Nachdem sie alles weggeräumt hatten, rief Olivia ihre Mutter an. Sie wollte sich erkundigen, ob es noch etwas zu helfen gab. Marlies verneinte. Sie berichtete, dass es gar nicht lange gedauert hatte, bis der Raum aufgeräumt war. Die Abnahme in der Begegnungsstätte und auch in der Waldhütte hatte schon stattgefunden, beides war reibungslos verlaufen.
Olivia erzählte von ihrem Vormittag und beschrieb jedes einzelne Geschenk ausführlich. Sie diskutierten noch etwas über Geschmack und die Leute, die welchen haben, oder eben auch nicht.
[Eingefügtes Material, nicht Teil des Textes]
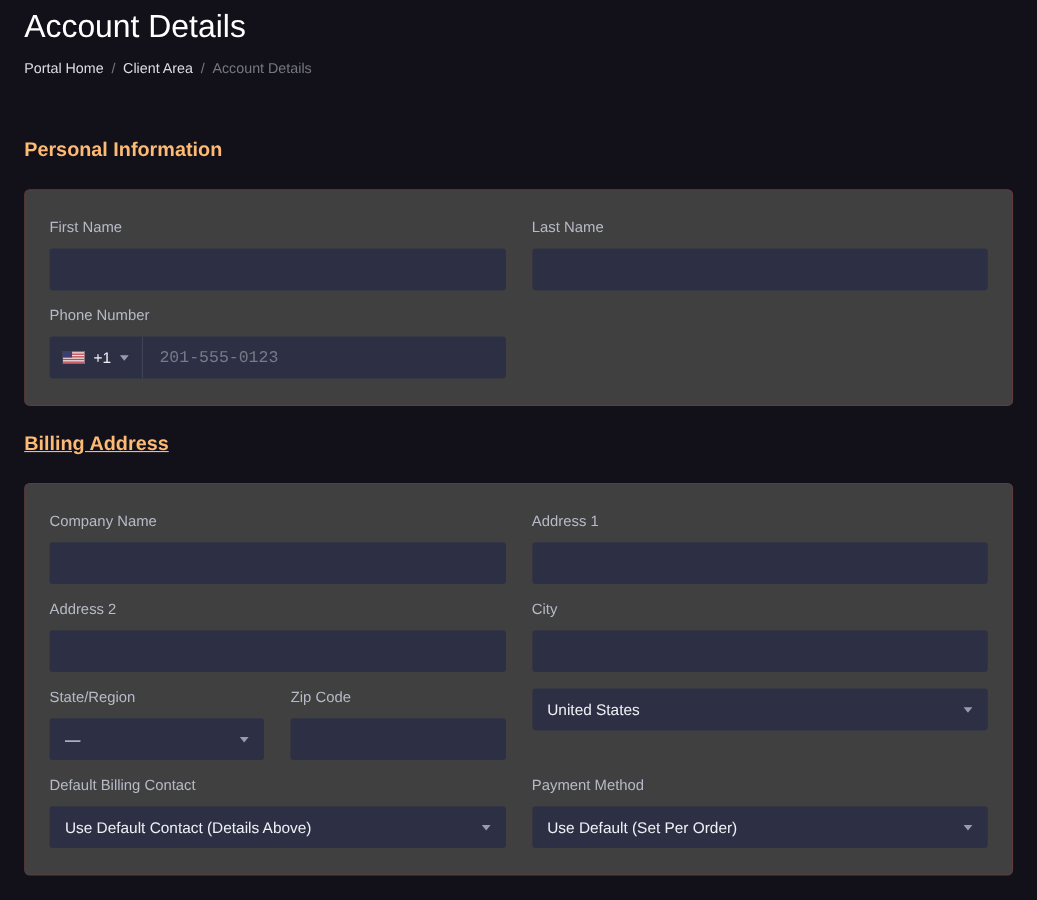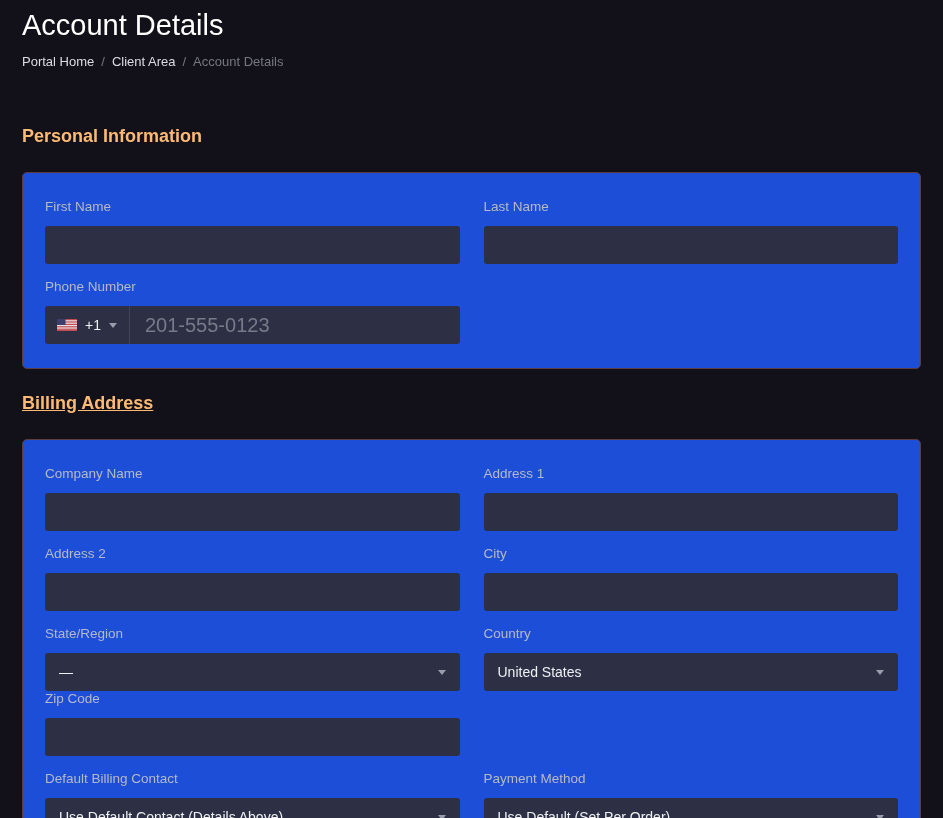"First Name" .panel { background: #1d4ed8 -> #404040 }
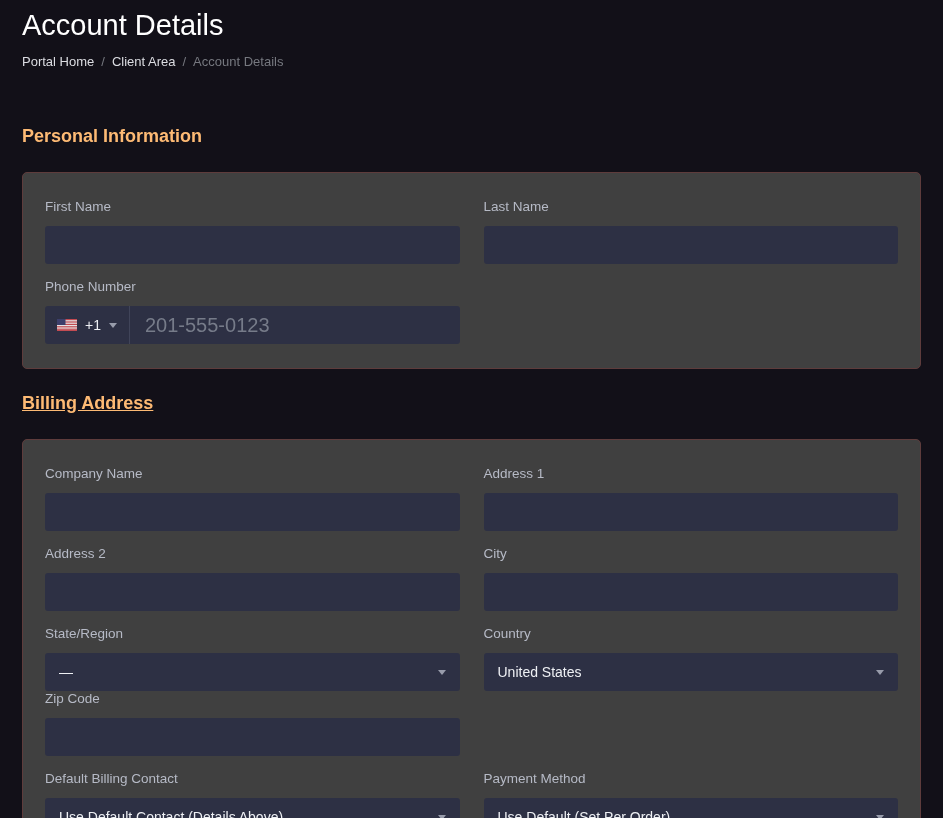"201-555-0123" .phone-input { font-family: Liberation Sans, sans-serif -> Liberation Mono, monospace; font-size: 20px -> 15px }
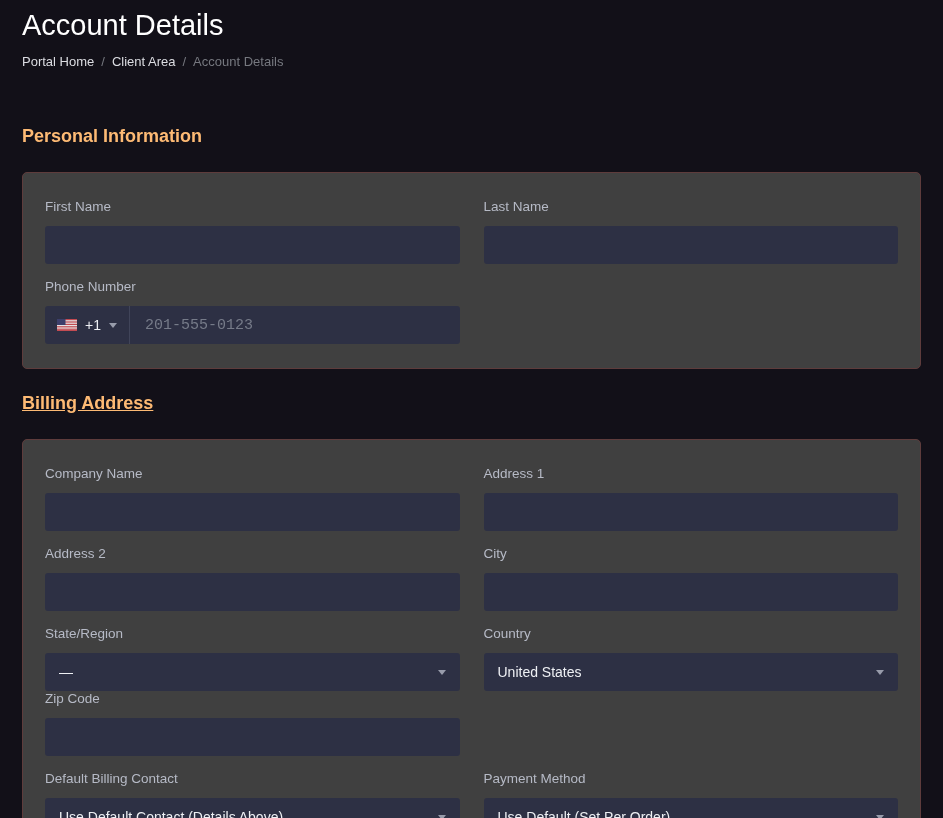"State/Region" .split { grid-template-columns: 1fr -> 1fr 1fr }
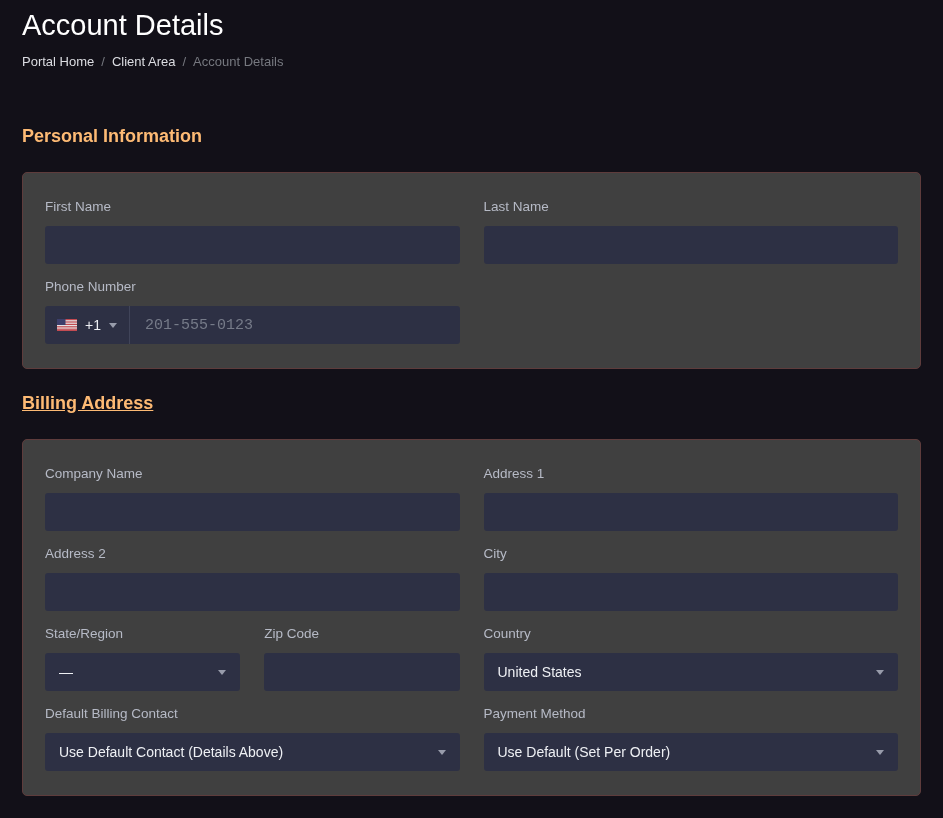"Country" label { html: <label>Country</label> -> none }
Dann verabschiedete Olivia sich, da sie gemeinsam mit Lothar das Auto zu Steve zurück bringen wollte.
„Na, hattet ihr eine schöne Hochzeitsnacht?“, begrüßte Steve die beiden zwinkernd, „Details müsst ihr mir jetzt aber nicht berichten, sonst hab ich gleich Mühe, die Bilder wieder aus meinem Kopf zu bekommen.“ Er lachte laut über seinen anzüglichen Humor. „Gut, dass ihr da seid“, fuhr er fort, „ich muss nämlich langsam los. Ein Kollege hat sich krank gemeldet und ich muss jetzt seine blöde Nachttour übernehmen. So wie der immer rum fährt, muss ich den LKW erstmal umräumen, damit ich mich wohl fühle.“ Olivia und Lothar bedauerten ihn ein bisschen, beteuerten, dass sie ihn auf keinen Fall aufhalten wollten und verabschiedeten sich.
Auf dem Nachhauseweg hatten sie kurz angehalten, um sich Pizza zu holen. Obwohl sie müde waren, überlegten sie nach dem Essen, wo sie in Frankfurt einige außergewöhnliche Reisebüros finden würden. Beide waren nicht gerade die Spaziergänger vor dem Herrn, kurze Wege bei einer größtmöglichen Auswahl wären deshalb perfekt.